**What needs to be done**
Which lines in the data below contain the word "cursor"? Copy each of them.

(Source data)

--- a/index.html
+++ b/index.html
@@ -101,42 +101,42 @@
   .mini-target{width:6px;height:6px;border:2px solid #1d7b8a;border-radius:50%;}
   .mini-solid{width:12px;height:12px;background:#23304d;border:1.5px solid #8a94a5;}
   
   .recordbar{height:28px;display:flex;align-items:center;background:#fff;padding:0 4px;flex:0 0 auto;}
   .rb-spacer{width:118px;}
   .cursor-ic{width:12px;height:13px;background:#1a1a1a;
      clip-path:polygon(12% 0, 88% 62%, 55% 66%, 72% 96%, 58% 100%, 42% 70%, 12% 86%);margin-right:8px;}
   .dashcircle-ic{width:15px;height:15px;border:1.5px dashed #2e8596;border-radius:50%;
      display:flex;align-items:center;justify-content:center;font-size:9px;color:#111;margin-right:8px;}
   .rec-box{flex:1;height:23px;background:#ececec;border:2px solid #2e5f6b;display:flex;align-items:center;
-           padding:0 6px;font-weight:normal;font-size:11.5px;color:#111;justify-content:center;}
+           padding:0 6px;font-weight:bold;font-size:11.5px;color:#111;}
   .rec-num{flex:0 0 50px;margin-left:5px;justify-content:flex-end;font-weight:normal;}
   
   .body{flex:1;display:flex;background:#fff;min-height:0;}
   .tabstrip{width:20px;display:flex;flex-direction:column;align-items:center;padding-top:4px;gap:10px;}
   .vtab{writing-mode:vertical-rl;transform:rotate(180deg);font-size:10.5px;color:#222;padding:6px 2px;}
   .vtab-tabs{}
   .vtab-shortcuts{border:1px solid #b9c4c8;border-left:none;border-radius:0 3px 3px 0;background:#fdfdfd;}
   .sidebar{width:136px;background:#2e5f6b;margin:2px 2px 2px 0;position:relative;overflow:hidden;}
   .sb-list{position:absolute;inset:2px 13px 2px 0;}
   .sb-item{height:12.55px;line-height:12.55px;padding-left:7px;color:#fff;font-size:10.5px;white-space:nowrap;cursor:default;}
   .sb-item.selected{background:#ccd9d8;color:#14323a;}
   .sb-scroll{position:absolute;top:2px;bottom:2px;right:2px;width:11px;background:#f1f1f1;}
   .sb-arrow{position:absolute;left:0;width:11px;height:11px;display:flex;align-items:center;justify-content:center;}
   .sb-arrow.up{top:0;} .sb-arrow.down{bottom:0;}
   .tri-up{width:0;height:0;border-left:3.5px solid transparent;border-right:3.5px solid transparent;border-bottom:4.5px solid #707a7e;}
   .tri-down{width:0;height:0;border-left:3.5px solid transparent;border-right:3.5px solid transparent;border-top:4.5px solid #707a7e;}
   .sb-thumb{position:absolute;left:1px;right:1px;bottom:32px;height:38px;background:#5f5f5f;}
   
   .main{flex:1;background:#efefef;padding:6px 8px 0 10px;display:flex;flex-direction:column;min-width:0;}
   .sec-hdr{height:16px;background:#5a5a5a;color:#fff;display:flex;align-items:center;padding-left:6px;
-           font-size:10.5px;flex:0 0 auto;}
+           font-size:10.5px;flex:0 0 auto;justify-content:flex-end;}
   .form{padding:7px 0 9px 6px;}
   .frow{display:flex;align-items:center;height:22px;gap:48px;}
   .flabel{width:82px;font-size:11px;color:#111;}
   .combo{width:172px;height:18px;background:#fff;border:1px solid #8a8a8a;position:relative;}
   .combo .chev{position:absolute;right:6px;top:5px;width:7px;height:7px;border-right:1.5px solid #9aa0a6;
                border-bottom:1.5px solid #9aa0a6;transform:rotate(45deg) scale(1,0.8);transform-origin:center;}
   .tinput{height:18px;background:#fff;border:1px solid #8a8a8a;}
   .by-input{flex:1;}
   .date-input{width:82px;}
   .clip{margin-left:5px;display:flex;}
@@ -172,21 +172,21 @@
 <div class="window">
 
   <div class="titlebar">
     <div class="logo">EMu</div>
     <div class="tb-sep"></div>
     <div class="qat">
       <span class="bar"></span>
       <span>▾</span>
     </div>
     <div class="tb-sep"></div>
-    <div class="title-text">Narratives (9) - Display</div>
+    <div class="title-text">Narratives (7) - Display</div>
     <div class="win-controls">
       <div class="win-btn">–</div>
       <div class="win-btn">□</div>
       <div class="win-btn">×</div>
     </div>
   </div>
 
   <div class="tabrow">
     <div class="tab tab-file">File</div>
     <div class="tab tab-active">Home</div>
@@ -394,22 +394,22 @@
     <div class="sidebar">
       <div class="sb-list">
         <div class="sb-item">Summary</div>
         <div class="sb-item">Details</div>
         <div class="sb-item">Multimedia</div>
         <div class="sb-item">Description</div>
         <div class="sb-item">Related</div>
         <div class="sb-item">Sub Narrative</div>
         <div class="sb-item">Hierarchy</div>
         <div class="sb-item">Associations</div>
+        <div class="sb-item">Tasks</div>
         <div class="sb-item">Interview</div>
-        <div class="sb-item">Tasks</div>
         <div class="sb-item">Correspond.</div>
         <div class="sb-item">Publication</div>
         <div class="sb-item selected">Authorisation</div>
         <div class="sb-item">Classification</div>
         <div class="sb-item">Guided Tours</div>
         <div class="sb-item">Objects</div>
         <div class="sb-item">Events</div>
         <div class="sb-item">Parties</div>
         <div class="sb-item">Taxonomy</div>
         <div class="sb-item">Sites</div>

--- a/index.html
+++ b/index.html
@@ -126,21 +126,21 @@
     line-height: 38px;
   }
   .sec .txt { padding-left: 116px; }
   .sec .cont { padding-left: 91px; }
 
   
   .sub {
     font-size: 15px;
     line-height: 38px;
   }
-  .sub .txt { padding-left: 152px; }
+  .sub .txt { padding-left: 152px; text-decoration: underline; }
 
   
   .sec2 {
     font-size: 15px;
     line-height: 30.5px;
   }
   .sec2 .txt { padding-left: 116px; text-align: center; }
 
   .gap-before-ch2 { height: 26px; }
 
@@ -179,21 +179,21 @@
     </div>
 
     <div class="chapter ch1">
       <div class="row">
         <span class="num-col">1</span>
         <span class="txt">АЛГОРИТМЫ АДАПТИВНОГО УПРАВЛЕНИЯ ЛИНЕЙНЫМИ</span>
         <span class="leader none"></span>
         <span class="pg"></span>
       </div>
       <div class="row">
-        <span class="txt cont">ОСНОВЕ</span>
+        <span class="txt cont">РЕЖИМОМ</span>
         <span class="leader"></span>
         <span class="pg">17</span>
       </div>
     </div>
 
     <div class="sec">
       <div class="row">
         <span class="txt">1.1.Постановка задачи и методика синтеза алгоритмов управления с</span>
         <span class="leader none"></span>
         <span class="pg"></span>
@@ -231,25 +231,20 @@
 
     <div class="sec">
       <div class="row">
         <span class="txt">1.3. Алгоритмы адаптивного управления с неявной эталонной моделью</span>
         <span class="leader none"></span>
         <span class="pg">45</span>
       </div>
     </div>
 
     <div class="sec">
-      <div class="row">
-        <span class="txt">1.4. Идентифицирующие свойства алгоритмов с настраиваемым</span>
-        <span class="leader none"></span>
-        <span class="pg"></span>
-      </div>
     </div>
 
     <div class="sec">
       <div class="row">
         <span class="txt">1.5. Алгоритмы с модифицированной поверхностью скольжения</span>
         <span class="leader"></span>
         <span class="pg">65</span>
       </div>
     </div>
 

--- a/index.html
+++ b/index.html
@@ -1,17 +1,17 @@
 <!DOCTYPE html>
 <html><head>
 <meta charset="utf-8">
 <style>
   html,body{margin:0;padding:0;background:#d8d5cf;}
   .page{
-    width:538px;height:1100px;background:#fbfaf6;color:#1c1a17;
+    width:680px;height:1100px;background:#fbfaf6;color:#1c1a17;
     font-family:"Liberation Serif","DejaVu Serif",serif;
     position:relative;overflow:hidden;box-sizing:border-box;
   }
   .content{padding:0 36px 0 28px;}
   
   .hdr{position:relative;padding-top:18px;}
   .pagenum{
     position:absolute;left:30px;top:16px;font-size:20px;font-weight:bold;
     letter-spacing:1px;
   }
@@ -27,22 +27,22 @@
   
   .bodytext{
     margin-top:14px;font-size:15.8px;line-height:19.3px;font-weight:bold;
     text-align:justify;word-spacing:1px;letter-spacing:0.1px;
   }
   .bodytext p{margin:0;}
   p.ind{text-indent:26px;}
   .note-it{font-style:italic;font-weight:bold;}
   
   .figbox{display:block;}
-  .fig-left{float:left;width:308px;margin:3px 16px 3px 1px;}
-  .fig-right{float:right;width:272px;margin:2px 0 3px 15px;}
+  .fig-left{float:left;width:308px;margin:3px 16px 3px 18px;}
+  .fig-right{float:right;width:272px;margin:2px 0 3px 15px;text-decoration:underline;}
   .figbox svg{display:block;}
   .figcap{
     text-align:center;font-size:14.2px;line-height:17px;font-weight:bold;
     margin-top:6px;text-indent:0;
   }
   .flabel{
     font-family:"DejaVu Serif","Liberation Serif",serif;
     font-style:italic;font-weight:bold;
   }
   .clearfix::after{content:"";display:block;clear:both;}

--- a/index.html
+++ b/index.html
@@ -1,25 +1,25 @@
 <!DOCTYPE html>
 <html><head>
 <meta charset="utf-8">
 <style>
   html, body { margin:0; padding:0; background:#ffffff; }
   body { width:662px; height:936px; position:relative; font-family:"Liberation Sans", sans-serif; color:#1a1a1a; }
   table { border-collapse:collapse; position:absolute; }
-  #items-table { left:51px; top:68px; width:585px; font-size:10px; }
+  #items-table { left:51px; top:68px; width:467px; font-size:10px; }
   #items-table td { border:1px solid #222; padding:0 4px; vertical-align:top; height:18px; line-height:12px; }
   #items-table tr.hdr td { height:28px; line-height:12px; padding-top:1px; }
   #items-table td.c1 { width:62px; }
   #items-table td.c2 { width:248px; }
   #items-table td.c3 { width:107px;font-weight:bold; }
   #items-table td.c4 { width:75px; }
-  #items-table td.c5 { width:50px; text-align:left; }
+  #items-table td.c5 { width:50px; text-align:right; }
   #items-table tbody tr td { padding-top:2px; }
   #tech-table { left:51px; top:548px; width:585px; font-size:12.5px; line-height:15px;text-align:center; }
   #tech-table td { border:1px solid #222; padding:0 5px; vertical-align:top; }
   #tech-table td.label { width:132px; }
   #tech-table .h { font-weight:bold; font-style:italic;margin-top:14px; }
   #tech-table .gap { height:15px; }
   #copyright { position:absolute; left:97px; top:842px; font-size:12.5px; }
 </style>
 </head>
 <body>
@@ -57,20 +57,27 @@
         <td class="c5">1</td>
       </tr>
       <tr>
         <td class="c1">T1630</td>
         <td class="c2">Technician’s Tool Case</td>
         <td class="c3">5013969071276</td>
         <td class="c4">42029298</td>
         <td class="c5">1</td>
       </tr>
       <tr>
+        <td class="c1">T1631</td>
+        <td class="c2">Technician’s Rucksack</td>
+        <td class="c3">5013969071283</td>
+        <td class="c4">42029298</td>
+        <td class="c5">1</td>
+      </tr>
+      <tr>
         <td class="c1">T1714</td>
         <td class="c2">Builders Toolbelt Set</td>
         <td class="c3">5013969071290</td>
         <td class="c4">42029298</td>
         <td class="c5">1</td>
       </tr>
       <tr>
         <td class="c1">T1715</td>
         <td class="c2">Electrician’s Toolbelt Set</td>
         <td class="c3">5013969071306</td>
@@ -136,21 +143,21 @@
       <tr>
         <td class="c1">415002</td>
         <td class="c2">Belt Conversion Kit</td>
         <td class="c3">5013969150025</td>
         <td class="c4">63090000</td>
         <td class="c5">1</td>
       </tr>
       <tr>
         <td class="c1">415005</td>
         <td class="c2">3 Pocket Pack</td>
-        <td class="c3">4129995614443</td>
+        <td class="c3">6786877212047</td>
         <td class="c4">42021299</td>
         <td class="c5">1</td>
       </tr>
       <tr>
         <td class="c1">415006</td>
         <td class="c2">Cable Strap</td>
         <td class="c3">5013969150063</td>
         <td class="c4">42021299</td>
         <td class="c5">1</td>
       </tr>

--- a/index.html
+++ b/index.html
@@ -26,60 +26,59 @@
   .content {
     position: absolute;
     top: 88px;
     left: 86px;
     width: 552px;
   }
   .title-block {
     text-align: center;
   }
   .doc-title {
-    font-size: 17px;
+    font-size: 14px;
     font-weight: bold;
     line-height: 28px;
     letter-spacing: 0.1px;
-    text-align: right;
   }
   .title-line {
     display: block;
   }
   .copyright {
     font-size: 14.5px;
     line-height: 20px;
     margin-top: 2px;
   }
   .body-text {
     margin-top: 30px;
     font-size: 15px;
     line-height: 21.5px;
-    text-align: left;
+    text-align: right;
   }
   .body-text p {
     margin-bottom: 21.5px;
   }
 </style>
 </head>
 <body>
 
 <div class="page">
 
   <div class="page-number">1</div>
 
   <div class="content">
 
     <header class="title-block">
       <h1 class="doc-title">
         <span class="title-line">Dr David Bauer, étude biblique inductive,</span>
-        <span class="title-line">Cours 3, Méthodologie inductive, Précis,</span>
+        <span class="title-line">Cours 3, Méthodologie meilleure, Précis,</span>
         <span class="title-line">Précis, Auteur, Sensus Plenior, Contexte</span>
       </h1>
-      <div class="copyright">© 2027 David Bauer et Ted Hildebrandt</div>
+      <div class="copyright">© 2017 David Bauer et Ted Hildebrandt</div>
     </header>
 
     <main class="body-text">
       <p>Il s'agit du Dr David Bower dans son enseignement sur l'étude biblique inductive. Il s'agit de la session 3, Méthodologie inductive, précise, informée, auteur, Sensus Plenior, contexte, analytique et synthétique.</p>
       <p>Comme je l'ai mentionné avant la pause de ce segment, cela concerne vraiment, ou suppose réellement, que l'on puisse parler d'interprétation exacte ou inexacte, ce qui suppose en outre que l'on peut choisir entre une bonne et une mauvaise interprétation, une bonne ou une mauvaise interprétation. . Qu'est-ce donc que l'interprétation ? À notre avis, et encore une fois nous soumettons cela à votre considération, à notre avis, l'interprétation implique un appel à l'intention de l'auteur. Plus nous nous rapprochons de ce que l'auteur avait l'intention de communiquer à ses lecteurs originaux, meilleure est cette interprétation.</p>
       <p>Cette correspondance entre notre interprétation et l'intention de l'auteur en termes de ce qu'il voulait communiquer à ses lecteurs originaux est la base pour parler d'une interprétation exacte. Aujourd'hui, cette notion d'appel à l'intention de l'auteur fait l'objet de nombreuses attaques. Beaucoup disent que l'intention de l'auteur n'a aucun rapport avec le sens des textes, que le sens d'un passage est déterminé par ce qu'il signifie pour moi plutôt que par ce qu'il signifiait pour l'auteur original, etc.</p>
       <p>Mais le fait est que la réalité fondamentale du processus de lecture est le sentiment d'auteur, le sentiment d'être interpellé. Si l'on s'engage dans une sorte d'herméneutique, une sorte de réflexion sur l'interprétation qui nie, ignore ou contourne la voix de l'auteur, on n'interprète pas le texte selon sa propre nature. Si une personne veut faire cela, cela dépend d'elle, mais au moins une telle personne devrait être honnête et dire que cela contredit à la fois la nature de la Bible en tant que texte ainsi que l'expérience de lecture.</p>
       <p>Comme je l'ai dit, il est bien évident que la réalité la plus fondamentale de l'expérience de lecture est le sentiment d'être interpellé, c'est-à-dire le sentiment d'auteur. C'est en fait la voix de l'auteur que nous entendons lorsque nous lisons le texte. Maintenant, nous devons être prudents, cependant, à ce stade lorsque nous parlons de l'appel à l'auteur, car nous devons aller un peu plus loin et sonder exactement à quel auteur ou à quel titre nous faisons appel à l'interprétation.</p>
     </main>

**Problem solution**
   .cursor-ic{width:12px;height:13px;background:#1a1a1a;
   .sb-item{height:12.55px;line-height:12.55px;padding-left:7px;color:#fff;font-size:10.5px;white-space:nowrap;cursor:default;}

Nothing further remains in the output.